Dynamics of the adult population of the insect

Adults of O. cassina are active for about 7-10 days. During this period they look for food, a mate, and in the case of the females, a place to lay their eggs. The pattern of visits to the traps is illustrated in figure 5 and figure 6. It is apparent from these data that adult emergence is not simultaneous in the whole area.

The total period of adult emergence from pupae took about a month, and followed a normal distribution (peak of emergence at about half the period). This pattern was very clear during the second trial when traps were placed before the very first adults emerged from pupae (Fig. 7). During the first trial, when traps were placed late, the second part of the cycle of emergence is basically observed (Fig. 8).

The first two weeks of adult emergence are the critical period when traps should be already placed in the field. During this period a high proportion (85-100%) of females captured still had not lay all their eggs (Fig. 9). This percentage is reduced to 75% after the peak of captures passes. The fact that during the first weeks males predominates (Fig. 10), may increase the chances of a female to be fertilized. Another hypothesis to be tested is that males may need a longer period to sexually mature.

After some time, the proportion of males and females gets close to 1:1 and may even change in favor of females. This behavior was observed in the first trial. The smaller proportion of females with eggs visiting the traps during the second portion of the emergence cycle can not be explained in terms of late visits since the longevity of the adult is rather short.

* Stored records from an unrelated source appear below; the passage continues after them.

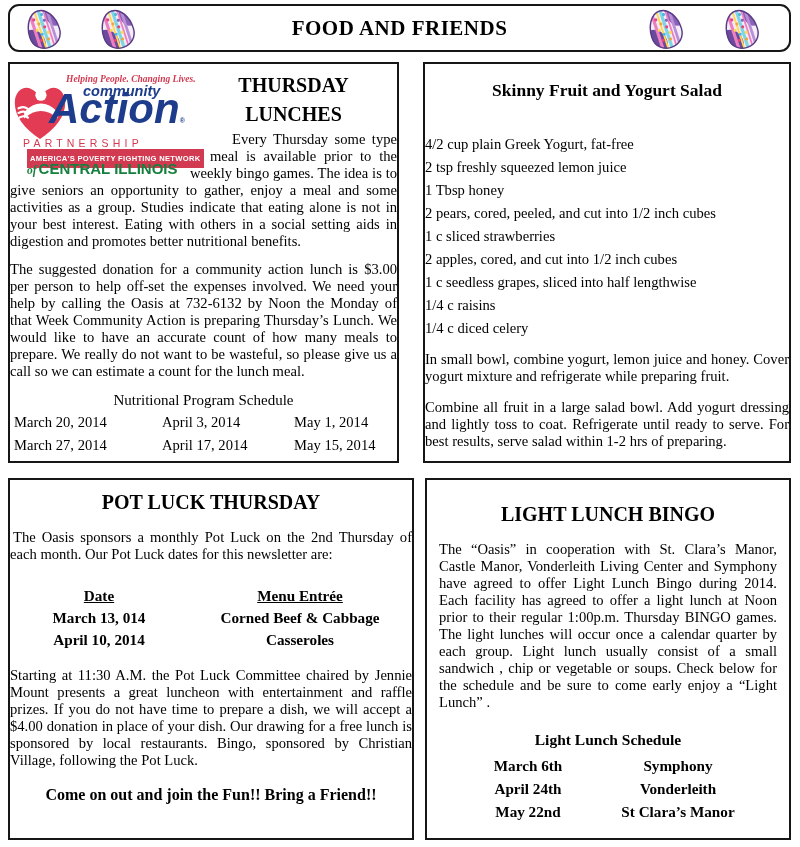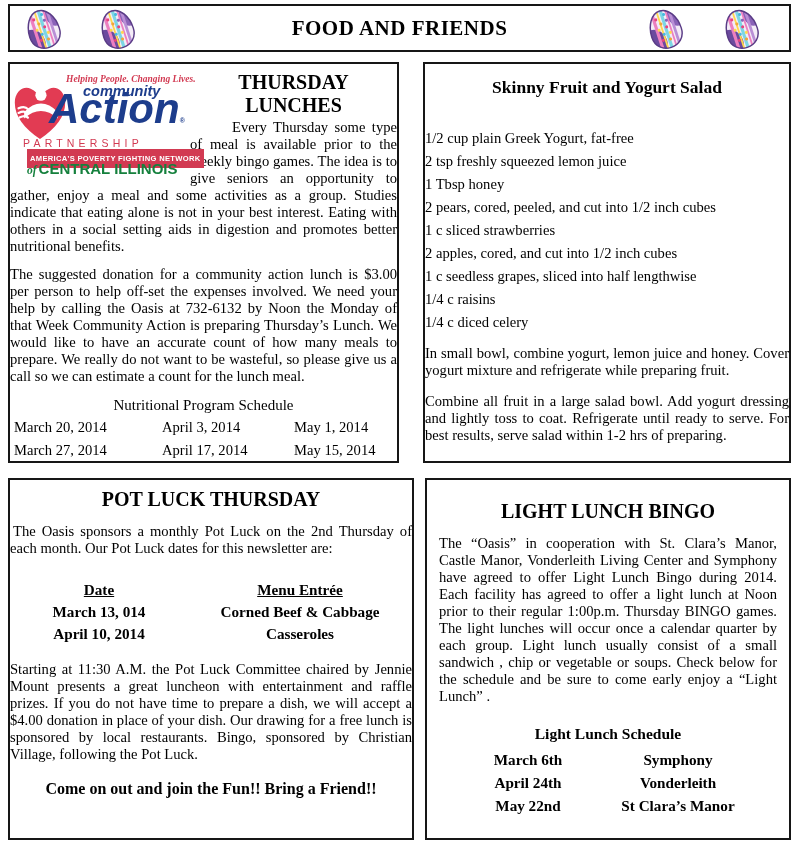--- a/index.html
+++ b/index.html
@@ -8,31 +8,31 @@
     background:#ffffff; color:#000;
     font-family:"Liberation Serif","DejaVu Serif",serif;
     font-size:14.6px; line-height:17px;
   }
   .panel {
     position:absolute; background:#fff; border:2px solid #161616;
     box-sizing:border-box; overflow:hidden;
   }
   
   #header { left:8px; top:4px; width:783px; height:48px;
-    display:flex; align-items:center; justify-content:center; }
+    display:flex; align-items:center; justify-content:center;border-radius:11px; }
   #header .hdr-title { font-weight:bold; font-size:21px; letter-spacing:.5px; }
   .egg { position:absolute; width:40px; height:44px; top:2px; }
   #egg1 { left:14px; } #egg2 { left:88px; }
   #egg3 { left:636px; } #egg4 { left:712px; }
   
   #box-tl { left:8px;  top:62px;  width:391px; height:401px; padding:6px 0; }
   #box-tr { left:423px; top:62px; width:368px; height:401px; padding:8px 0; }
   #box-bl { left:8px;  top:478px; width:406px; height:362px; padding:8px 0; }
   #box-br { left:425px; top:478px; width:366px; height:362px; padding:20px 12px; }
-  .panel-title { font-weight:bold; text-align:center; font-size:20px; line-height:23px; }
+  .panel-title { font-weight:bold; text-align:center; font-size:20px; line-height:29px; }
   .jpara { text-align:justify; margin:0; }
   
   #ca-logo { float:left; width:172px; height:106px; position:relative; margin:0 8px 2px 0; }
   .lg-sans { font-family:"Liberation Sans","DejaVu Sans",sans-serif; }
   #lg-tagline { position:absolute; left:56px; top:1px; color:#d23a52;
     font-style:italic; font-weight:bold; font-size:9.5px; white-space:nowrap; }
   #lg-heart { position:absolute; left:2px; top:13px; width:56px; height:58px; }
   #lg-community { position:absolute; left:73px; top:13px; color:#1d3d8c;
     font-weight:bold; font-style:italic; font-size:14.5px; }
   #lg-action { position:absolute; left:39px; top:18px; color:#1d3d8c;
@@ -151,21 +151,21 @@
     <div>May 15, 2014</div>
     <div></div>
     <div></div>
     <div>May 29, 2014</div>
   </div>
 </div>
 
 <div id="box-tr" class="panel">
   <div id="rc-title" class="panel-title">Skinny Fruit and Yogurt Salad</div>
   <div id="rc-list">
-    <p>1/2 cup plain Greek Yogurt, fat-free</p>
+    <p>4/2 cup plain Greek Yogurt, fat-free</p>
     <p>2 tsp freshly squeezed lemon juice</p>
     <p>1 Tbsp honey</p>
     <p>2 pears, cored, peeled, and cut into 1/2 inch cubes</p>
     <p>1 c sliced strawberries</p>
     <p>2 apples, cored, and cut into 1/2 inch cubes</p>
     <p>1 c seedless grapes, sliced into half lengthwise</p>
     <p>1/4 c raisins</p>
     <p>1/4 c diced celery</p>
   </div>
   <p class="jpara rc-step">In small bowl, combine yogurt, lemon juice and honey. Cover yogurt mixture and refrigerate while preparing fruit.</p>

The period between two consecutive cycles of adult emergence was approximately a month: final of one cycle and beginning of the next (Fig. 7). This gives an average of two months for the larval stage. During this period between cycles it is important to follow the development of the larval stage and pupation so the traps can be timely placed. A few strategically placed traps may be let permanently in the field to detect the emergence of the first adults.

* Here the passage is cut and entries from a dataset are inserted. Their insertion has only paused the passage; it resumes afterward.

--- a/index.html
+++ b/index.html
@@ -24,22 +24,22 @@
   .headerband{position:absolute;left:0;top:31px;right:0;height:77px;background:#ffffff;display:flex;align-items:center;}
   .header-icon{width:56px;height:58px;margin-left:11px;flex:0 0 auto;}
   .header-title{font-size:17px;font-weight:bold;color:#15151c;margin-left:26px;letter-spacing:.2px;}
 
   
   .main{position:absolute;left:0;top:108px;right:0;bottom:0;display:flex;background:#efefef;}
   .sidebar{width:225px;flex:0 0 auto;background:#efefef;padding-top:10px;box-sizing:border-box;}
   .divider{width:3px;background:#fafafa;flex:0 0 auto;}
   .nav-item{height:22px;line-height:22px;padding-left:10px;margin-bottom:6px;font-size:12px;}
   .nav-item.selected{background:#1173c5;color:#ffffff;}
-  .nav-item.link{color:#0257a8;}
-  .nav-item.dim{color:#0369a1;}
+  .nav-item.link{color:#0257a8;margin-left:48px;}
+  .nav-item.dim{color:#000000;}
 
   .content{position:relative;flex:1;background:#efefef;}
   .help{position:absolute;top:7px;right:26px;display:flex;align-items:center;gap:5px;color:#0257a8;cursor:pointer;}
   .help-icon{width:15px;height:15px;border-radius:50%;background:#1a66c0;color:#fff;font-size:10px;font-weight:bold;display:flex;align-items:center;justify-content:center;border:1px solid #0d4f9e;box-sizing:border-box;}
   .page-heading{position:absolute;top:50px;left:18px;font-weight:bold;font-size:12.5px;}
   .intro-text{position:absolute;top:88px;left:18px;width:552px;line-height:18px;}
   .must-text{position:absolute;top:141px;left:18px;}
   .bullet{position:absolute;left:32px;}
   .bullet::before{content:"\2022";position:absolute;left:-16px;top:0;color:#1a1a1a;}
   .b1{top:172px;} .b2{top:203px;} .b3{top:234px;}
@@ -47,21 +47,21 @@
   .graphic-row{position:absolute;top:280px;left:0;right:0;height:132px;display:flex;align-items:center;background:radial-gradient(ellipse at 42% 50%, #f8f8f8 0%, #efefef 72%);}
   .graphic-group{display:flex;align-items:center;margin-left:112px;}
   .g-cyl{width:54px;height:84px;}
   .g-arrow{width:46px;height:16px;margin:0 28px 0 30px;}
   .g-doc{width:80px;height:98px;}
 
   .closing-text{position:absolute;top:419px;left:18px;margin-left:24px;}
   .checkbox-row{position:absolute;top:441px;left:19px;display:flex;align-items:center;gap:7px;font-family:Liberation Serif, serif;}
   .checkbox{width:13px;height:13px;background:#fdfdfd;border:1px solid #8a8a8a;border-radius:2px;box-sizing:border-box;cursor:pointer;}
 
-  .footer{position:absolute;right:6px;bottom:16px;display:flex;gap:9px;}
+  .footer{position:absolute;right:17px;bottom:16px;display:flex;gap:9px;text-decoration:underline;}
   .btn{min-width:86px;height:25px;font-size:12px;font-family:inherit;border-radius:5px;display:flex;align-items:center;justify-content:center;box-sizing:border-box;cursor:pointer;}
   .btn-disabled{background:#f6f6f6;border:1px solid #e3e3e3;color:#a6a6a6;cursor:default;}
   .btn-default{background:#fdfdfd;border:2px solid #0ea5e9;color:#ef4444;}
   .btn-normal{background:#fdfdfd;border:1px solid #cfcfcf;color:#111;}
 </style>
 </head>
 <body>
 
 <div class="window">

Trap captures and larval and eggs counts on the leaves.

The number of larvae and eggs on the leaves was inversely related to the number of captures in traps placed in the same area (Fig. 11 and Fig. 12). A larger number of eggs was found on the leaves within the first two weeks of adult emergence. A larval peak was observed about four weeks after traps were placed. To reduce the number of eggs being lay, the traps must be placed before adults start to emerge and lay eggs, and the best bait and trap density must be used. All these will drastically reduce the size of the next generation of larvae.

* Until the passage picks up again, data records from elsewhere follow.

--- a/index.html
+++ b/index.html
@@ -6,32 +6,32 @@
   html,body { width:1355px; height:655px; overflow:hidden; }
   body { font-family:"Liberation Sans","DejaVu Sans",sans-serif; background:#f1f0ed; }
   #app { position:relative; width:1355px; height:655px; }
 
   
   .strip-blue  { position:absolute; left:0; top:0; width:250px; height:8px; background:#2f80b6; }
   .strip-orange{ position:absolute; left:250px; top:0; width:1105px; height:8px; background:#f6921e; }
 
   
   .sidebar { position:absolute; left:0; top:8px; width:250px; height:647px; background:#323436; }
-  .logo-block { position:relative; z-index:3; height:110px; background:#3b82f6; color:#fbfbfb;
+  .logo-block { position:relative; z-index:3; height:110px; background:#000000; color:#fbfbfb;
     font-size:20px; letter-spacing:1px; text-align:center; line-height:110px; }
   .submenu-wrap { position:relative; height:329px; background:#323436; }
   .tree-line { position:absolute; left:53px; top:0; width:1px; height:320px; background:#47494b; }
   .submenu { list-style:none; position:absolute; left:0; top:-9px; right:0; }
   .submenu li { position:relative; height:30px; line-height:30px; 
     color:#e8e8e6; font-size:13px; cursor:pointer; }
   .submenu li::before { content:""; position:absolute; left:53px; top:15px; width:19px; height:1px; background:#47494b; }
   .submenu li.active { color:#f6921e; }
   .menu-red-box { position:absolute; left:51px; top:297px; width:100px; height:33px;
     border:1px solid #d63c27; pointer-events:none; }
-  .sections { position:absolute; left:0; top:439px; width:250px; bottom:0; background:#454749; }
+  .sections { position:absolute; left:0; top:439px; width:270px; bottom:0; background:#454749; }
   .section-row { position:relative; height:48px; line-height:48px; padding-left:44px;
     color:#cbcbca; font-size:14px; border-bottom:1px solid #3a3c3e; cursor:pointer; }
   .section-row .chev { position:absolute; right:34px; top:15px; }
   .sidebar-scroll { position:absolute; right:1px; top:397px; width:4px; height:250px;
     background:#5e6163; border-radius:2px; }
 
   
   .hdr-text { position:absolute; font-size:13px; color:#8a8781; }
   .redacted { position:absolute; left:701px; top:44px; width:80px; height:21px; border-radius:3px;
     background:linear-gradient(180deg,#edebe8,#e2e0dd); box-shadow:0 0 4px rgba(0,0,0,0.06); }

The rapid decline of larvae and eggs on the leaves (Fig. 11 and Fig.12) is probably due to depredation and natural parasitism suffered by these first stages in the life cycle of the insect. The period of egg eclosion in O. cassina is between 5 and 15 days (Genty et al. 1978).

About two months after larval counts were initiated, the population fell drastically on leaf 17. This was an indication that the natural enemies of the pest were being very effective regulating the population and that the previous adult trapping had reduce the population to levels where this was possible.

References

Chinchilla, C. 1993. Fauna perjudicial en palma aceitera. ASD de Costa Rica, Costa Rica, pp. 13-20.

Genty, P.; Desmier de Chenon, R.; Morin, J.P. 1978. Las plagas de la palma aceitera en América Latina. Oléaginéux (número especial). 33(7): 350-351.

Mexzón, R.; Chinchilla, C. 1996. Enemigos naturales de los artrópodos perjudiciales en la palma aceitera en América Central. ASD Oil Palm Papers. 13: 9-33.

Rhainds, M.; Chinchilla, C.; Gries, G. 1993. Desarrollo de un método de muestreo para larvas de Opsiphanes cassina Feldes en palma aceitera. Manejo Integrado de Plagas (Costa Rica). 30:15-18.